La pratica, in sostanza, prevede che il datore permetta al dipendente di occuparsi di attività al servizio della comunità in orario di lavoro ma fuori dall’azienda. Finora solo 4 mila e 90 imprese con più di 50 collaboratori hanno acconsentito: si tratta del 5% del totale, pari a 81 mila 870. Si registra inoltre l’interesse di tre aziende medio grandi su dieci (21 mila 320).
In teoria l’impresa dovrebbe far tesoro di questa occasione per migliorare la propria reputazione, soprattutto in termini di risultati di sostenibilità e di buona gestione delle risorse. Il lavoratore a sua volta dovrebbe accrescere il proprio benessere e sentirsi motivato.
C’è anche un beneficio concreto per le aziende, cioè la possibilità di dedurre fino al 5xmille del costo dei dipendenti che fanno volontariato.

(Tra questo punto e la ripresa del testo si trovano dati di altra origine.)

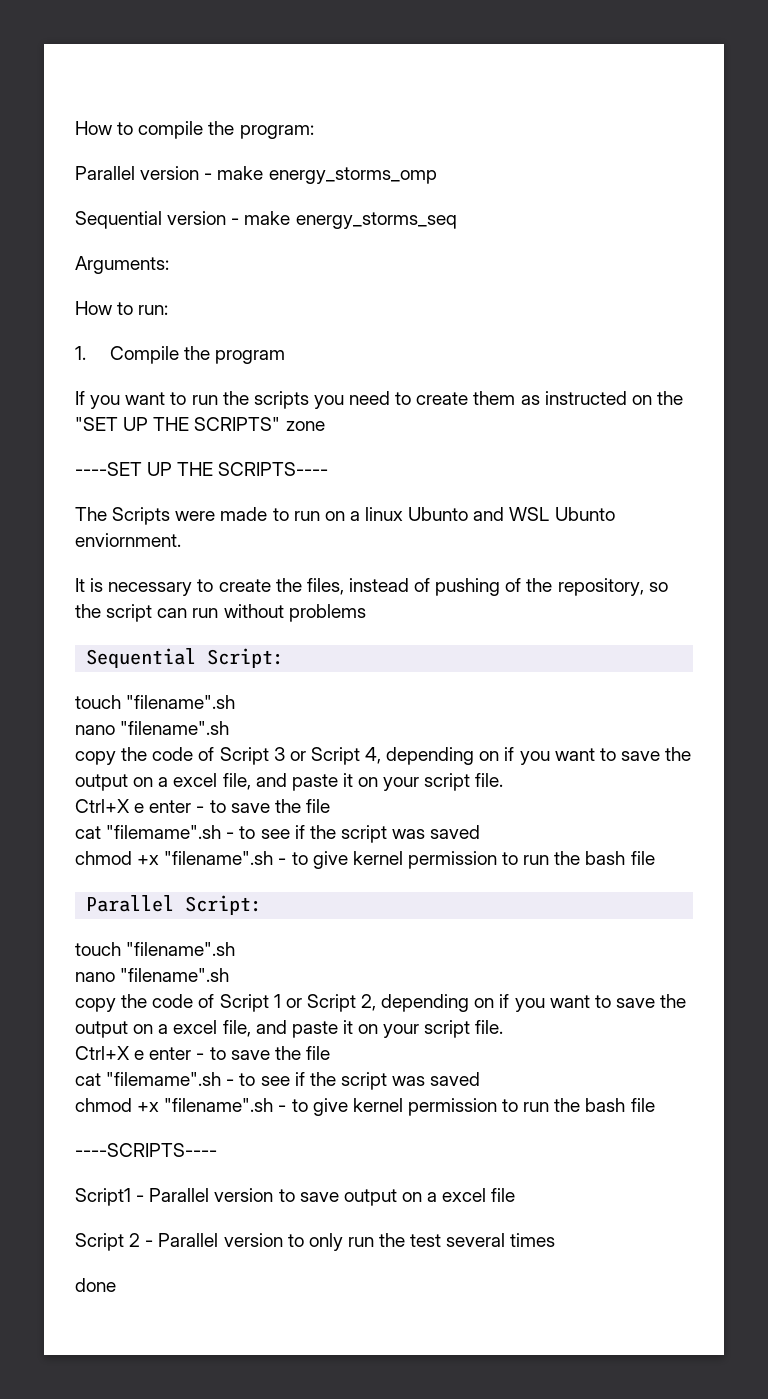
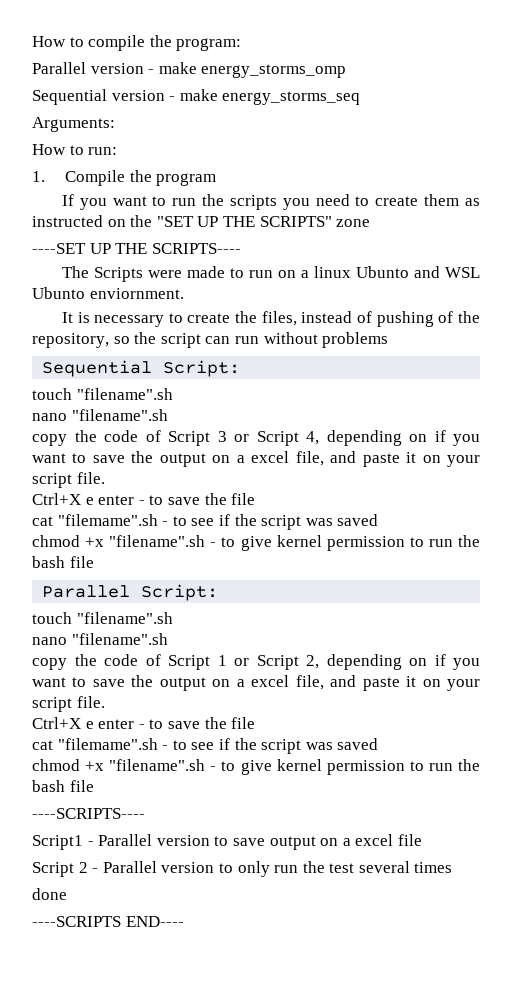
(116, 1285) none -> [32,916,184,927] // ----SCRIPTS END----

A usufruire del volontariato di competenza sono soprattutto le imprese del Sud e del Centro, mentre al Nord si preferisce la partecipazione a community.
I Centri di servizio (Csv) hanno un ruolo centrale nella gestione di questa pratica, perché fanno da intermediari tra le aziende e le persone. Intanto si lavora a un decreto sulla certificazione delle competenze di chi fa volontariato.